_Task objective_: Exactly how many lines in this listing contain "GENERAL"? Only the number is needed.

_Data excerpts_:
╭──
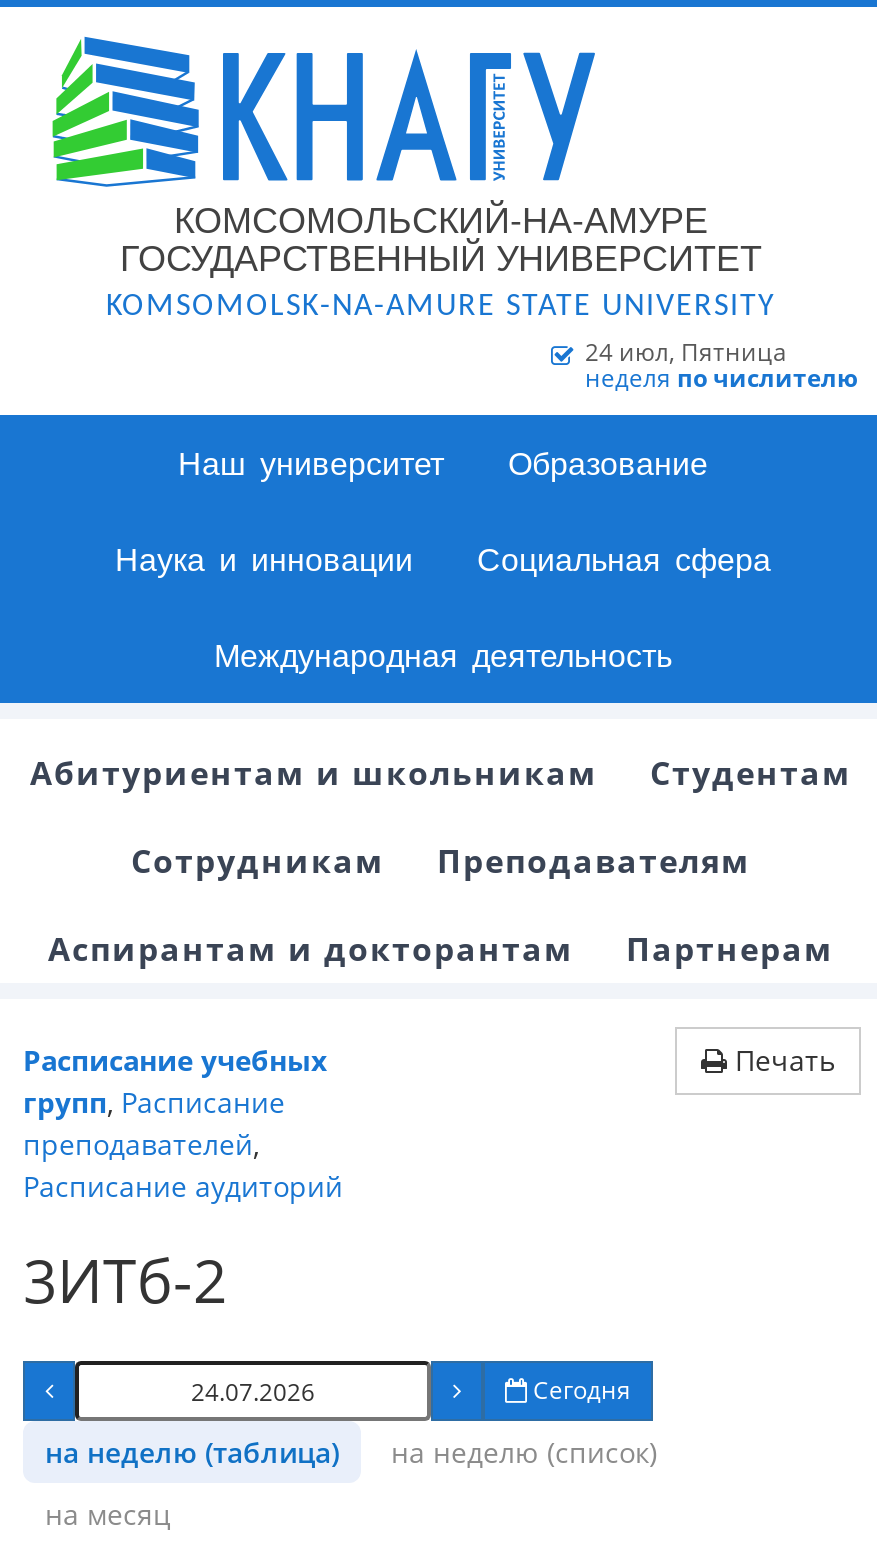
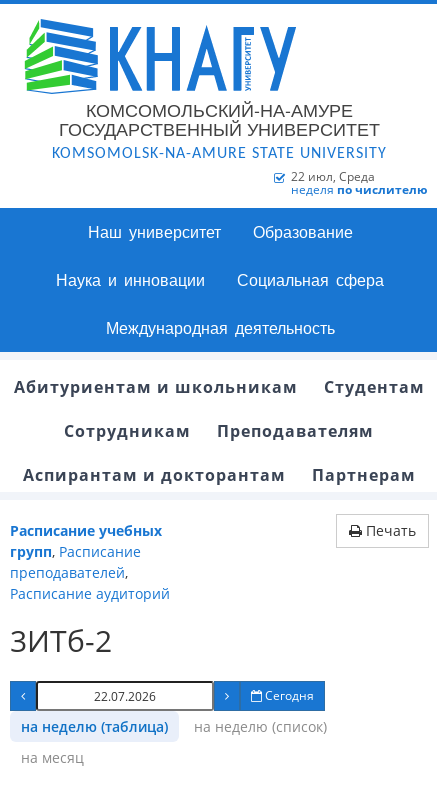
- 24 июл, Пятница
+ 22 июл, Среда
╰──
╭──
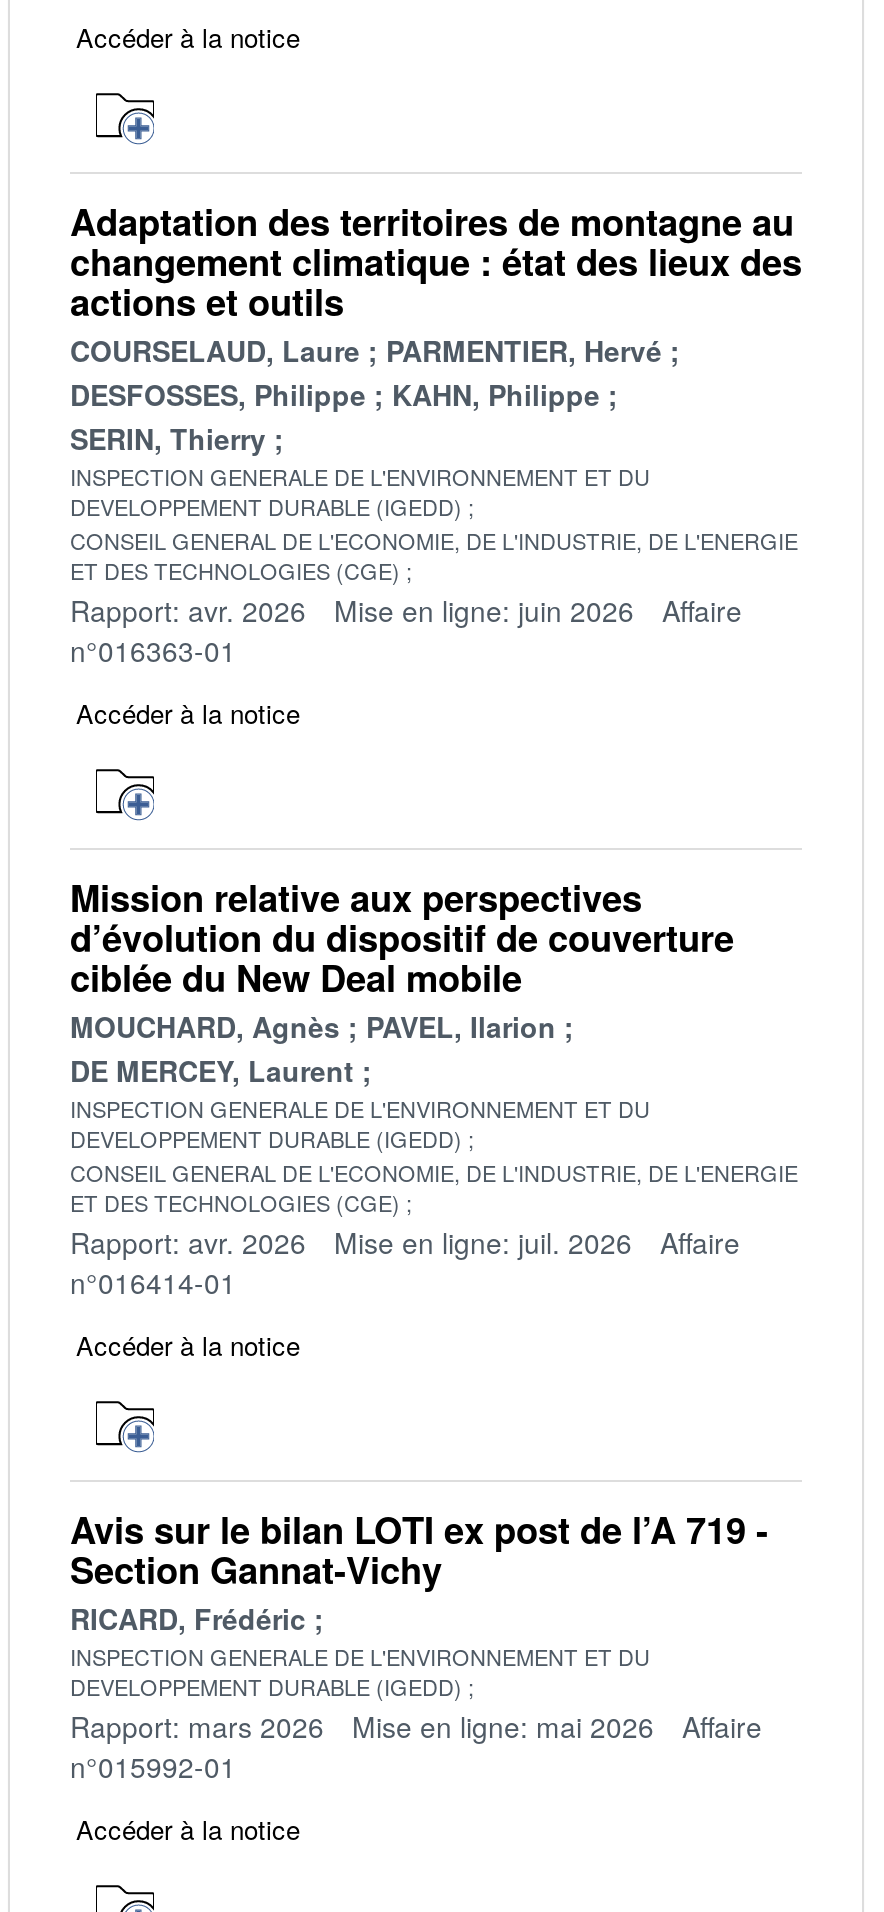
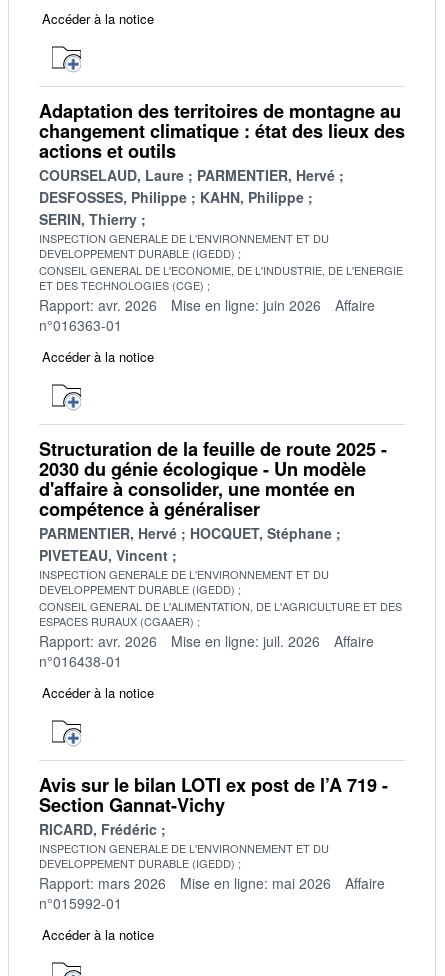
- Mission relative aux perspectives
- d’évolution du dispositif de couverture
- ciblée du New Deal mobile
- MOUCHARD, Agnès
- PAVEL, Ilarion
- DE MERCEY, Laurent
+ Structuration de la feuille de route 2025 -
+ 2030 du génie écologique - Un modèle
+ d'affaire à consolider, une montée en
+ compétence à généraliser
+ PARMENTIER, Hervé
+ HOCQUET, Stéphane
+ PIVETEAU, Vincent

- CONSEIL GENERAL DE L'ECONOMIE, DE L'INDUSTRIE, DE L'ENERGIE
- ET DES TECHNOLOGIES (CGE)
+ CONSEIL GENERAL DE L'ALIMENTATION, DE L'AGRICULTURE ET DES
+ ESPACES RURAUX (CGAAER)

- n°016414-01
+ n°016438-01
╰──
_The answer_: 2